Preheat oven to 350°F. Heat oil in a skillet and cook onions and zucchini until soft. Add in corn, tomatoes, Halladay’s Chipotle Seasoning and beans. Cook until the liquid reduces by half. (If adding meat, add cooked ground turkey or beef to veggie mixture and simmer to combine flavors)

Coat a 9 x 13-inch pan with cooking spray. Spoon ⅓ of the vegetable mixture on the bottom of the pan, spreading evenly. Top with four tortillas. Spoon half of the remaining veggie mixture evenly atop the tortillas, then add four more tortillas. Finish off by spooning the last of the veggie mixture and sprinkling the top with shredded cheese.

Bake for approximately 30 to 35 minutes, or until hot and bubbly. Serve with sour cream, crumbled tortilla chips, avocado, scallions or your favorite toppings.

Zesty Fiesta Chicken & Veggie Foil Packets

4 chicken breasts or thighs 7-8 oz each

1 Tbsp Halladays Harvest Barn Zesty Fiesta Dip & Seasoning Blend

15 oz can black beans, drained and rinsed

2 cups of whole kernel corn

1 cup of diced peppers

3/4 cup of salsa

1/2 cup of Monterey Jack or Mexican Cheese

Cilantro, Jalapenos or the garnish of your choice

Preheat Grill to Medium Heat. Place 4 large pieces of foil out and spray with cooking spray. Place a chicken piece on each piece of foil and season with Zesty Fiesta seasoning and salt and pepper to taste. Mix corn, beans and peppers together and top chicken with mixture. Fold in the ends to seal packets. Place packets on the grill, vegetable side down and grill for 10 minutes. Flip packets over and grill for 10 to 12 more minutes, until the chicken Is cooked through. Remove packets from the grill and carefully open foil and top with cheese. Loosely close the foil for a couple minutes to allow the cheese to melt.
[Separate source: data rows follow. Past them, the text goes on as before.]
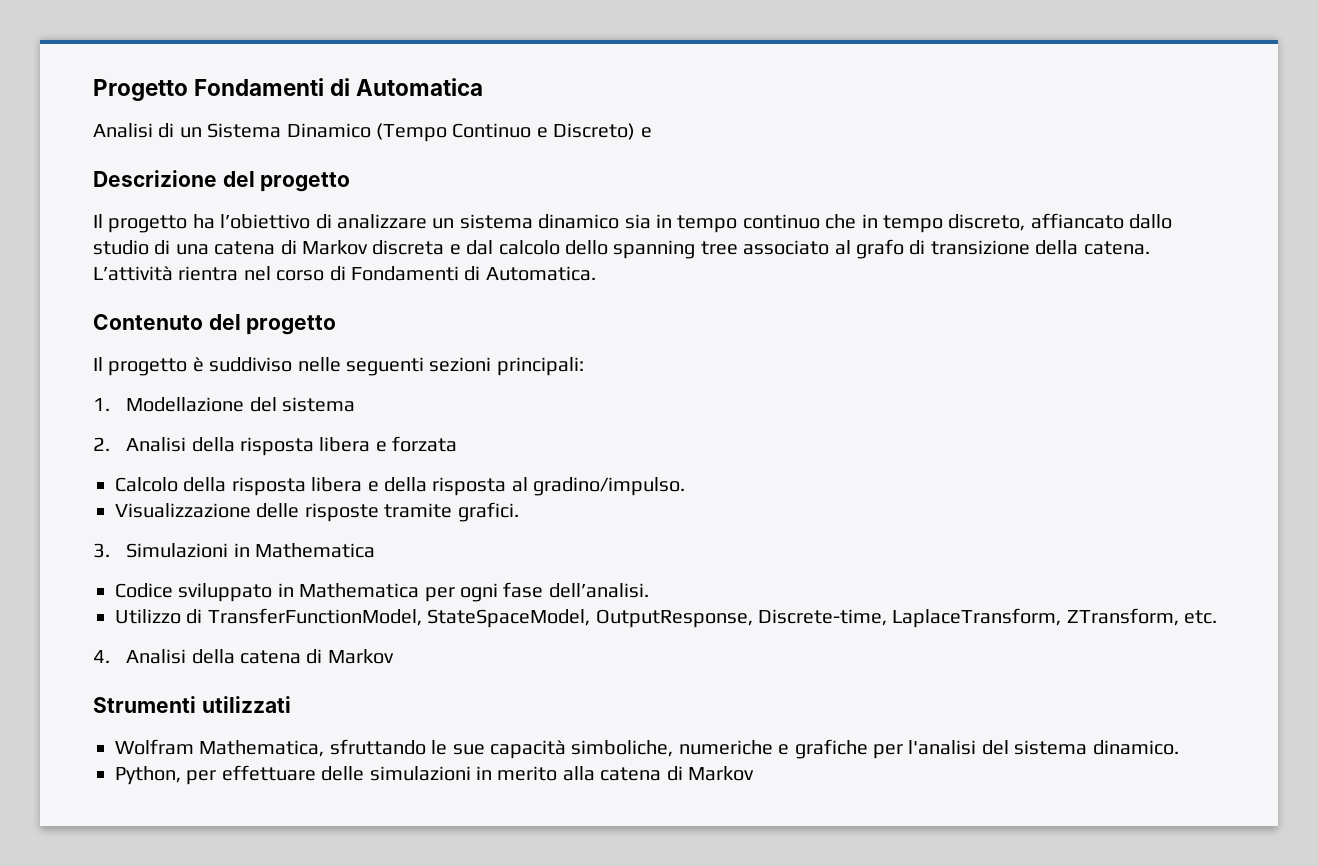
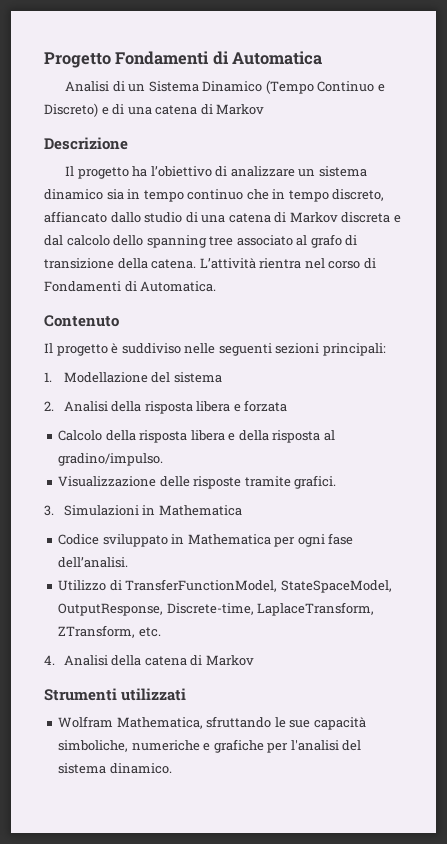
- Analisi di un Sistema Dinamico (Tempo Continuo e Discreto) e
+ Analisi di un Sistema Dinamico (Tempo Continuo e Discreto) e di una catena di Markov
- Descrizione del progetto
+ Descrizione
- Contenuto del progetto
+ Contenuto
- Python, per effettuare delle simulazioni in merito alla catena di Markov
Spinach Artichoke Stuffed Spaghetti Squash

2 Tbsp Halladay’s Spinach Artichoke Seasoning

1 (15 oz) can artichoke hearts, drained and chopped

½ cup mayo

½ cup sour cream

½ cup mozzarella (plus ½ cup set aside)

½ cup grated parmesan cheese

1 cup shredded rotisserie chicken, optional

Basic Spaghetti Squash Cooking Directions:

Preheat oven to 350°F and line a cookie sheet with parchment paper or a silicone mat. Place the whole spaghetti squash in the microwave for 5 minutes. This softens the squash slightly, cuts down on the cooking time and makes it easier to cut.
Cut the squash in half lengthwise and scoop out seeds. Drizzle with olive oil and salt and pepper. Roast for about an hour or until the flesh scoops out easily.

Combine all ingredients together. Scoop out spaghetti squash flesh and add to spinach mixture. Add salt and pepper to taste and put back in the shells. Sprinkle remaining mozzarella cheese on top. Put back in the oven for 20 to 30 minutes, or until heated through and cheese is melted.

Carb-Free Turkey Bolognese with Spaghetti Squash

1 medium onion, diced

1 lb. ground turkey

2 TBSP Italian Dipping Oil blend

1 (28 oz.) can crushed tomatoes

1 grated carrot

1/2 cup non-fat half & half, optional

1 spaghetti squash, halved and seeds removed

In a medium skillet, cook onion until soft. Add turkey, grated carrot and seasoning; cook until turkey is browned. Add tomatoes, bring to a light boil. Reduce heat to low and simmer until sauce is thick, about 30 minutes. Add half & half, if desired. Place squash, cut sides down, on a rimmed glass dish and fill with about an inch of water. Microwave until soft, about 10-15 minutes, depending on the size of squash and microwave. Top "spaghetti" with meat sauce.